Your child's pee stream shouldn't be spraying or deflecting upward anymore. Once more, he can have discomfort the first few times he urinates. Encourage him to stop holding back the urine. He may benefit from being placed in a warm tub to urinate sometimes.

Almost all meatotomies remain open. The opening might need to be redone in the unlikely case that it scars down. Because doctors know and anticipate that a small portion of the cut tissue may heal through scarring, they frequently make the meatus wider than is necessary for a healthy outcome. The penis may appear bent or broad due to possible swelling. Within the following one to two weeks, the swelling will go away.

If sutures are used, they will break and fall out spontaneously within one to three weeks. You shouldn't be concerned if a suture breaks quickly (that day or within a few days). Most likely, it has already achieved its goal.

 

Meatotomy Follow-Up

Meatotomy Follow-Up

When it is time for the surgeon to remove the catheter, you will come back to the office or hospital as directed. To determine how quickly and completely your bladder empties itself, a uroflowmetric study or post-void residual study may be carried out.
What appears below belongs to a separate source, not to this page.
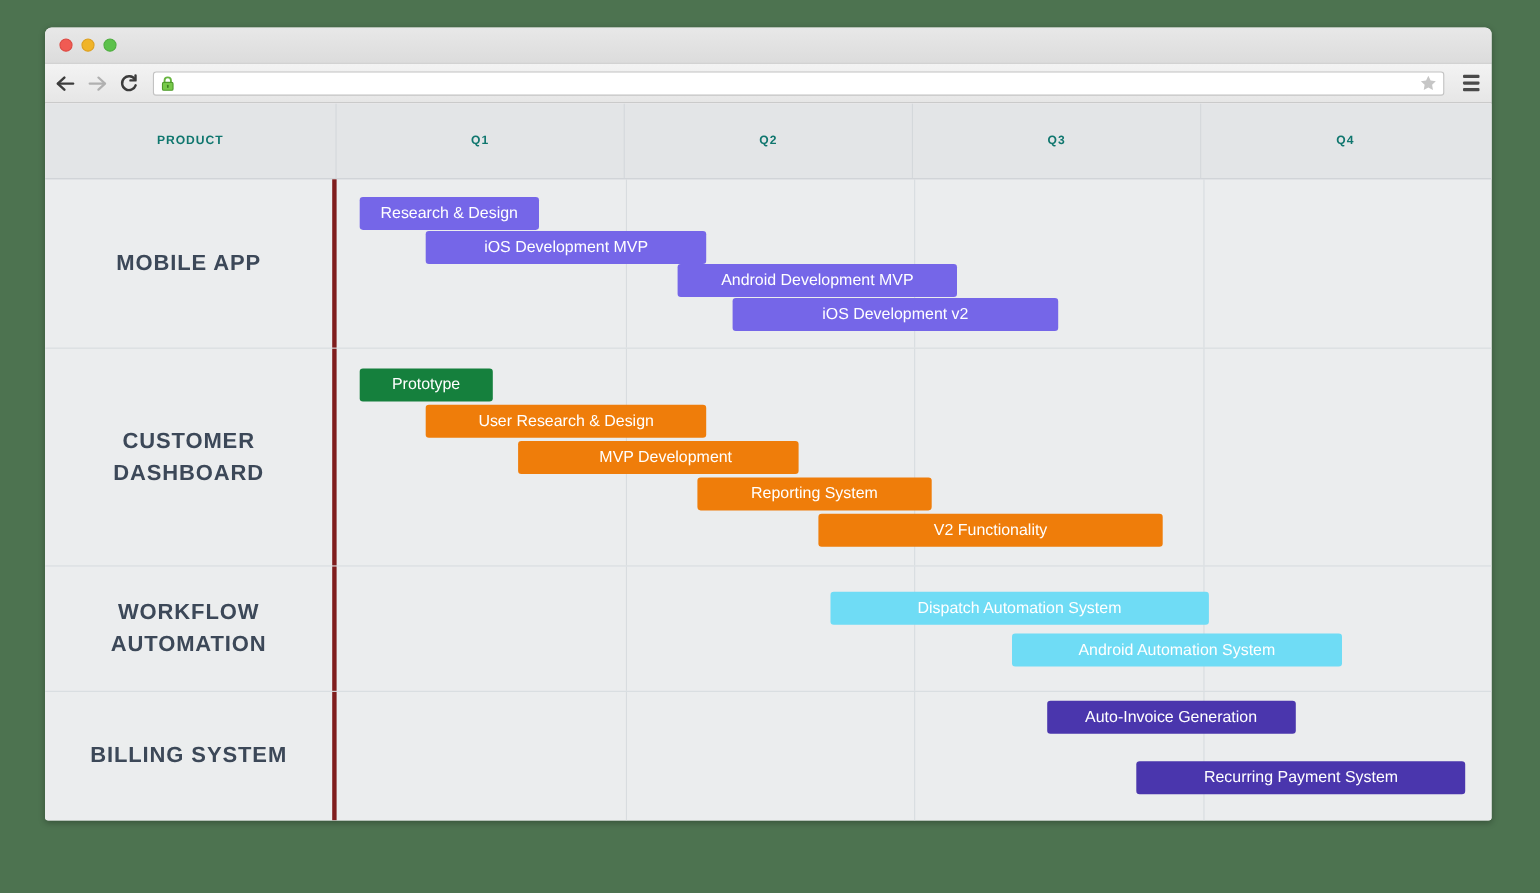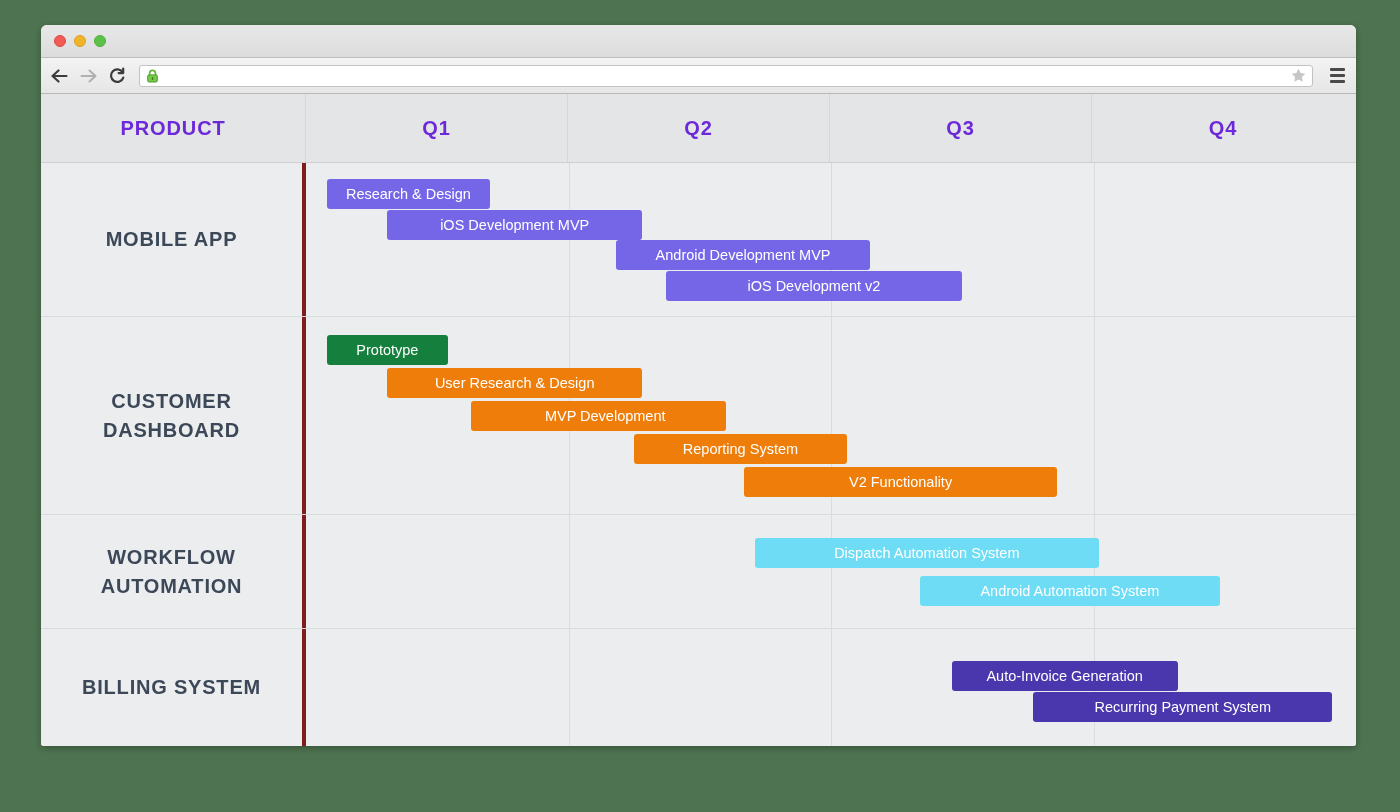"PRODUCT" .gantt-header > div { color: #6d28d9 -> #0f766e; font-size: 20px -> 11px }
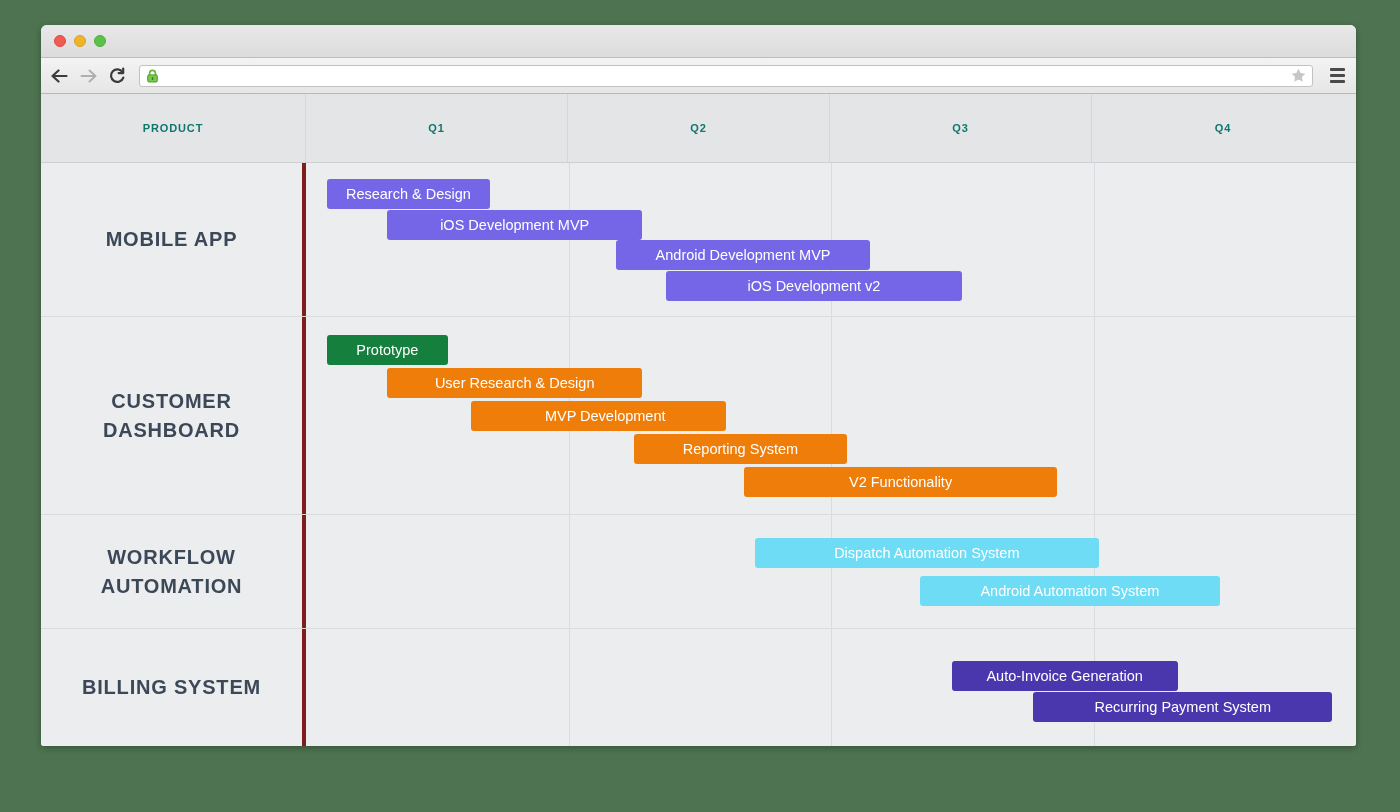"Auto-Invoice Generation" div.bar { top: 32px -> 8px }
You will be asked to urinate in a device or special toilet so that the scientists can measure your urine output, quality, flow rate, and time required to urinate. You will be given the go-ahead to return a few weeks later for another check-up so that a urinalysis and possibly another uroflowmetric testing can be done. It's crucial that you discuss any concerns or disturbing symptoms with your healthcare physician at these follow-up visits.

 

Conclusion

If your child has a narrow or obstructed meatus that prevents them from peeing normally, meatotomy is an effective procedure. The majority of children who undergo this procedure have a very good prognosis and hardly ever require any more follow-up care for problems or other surgeries.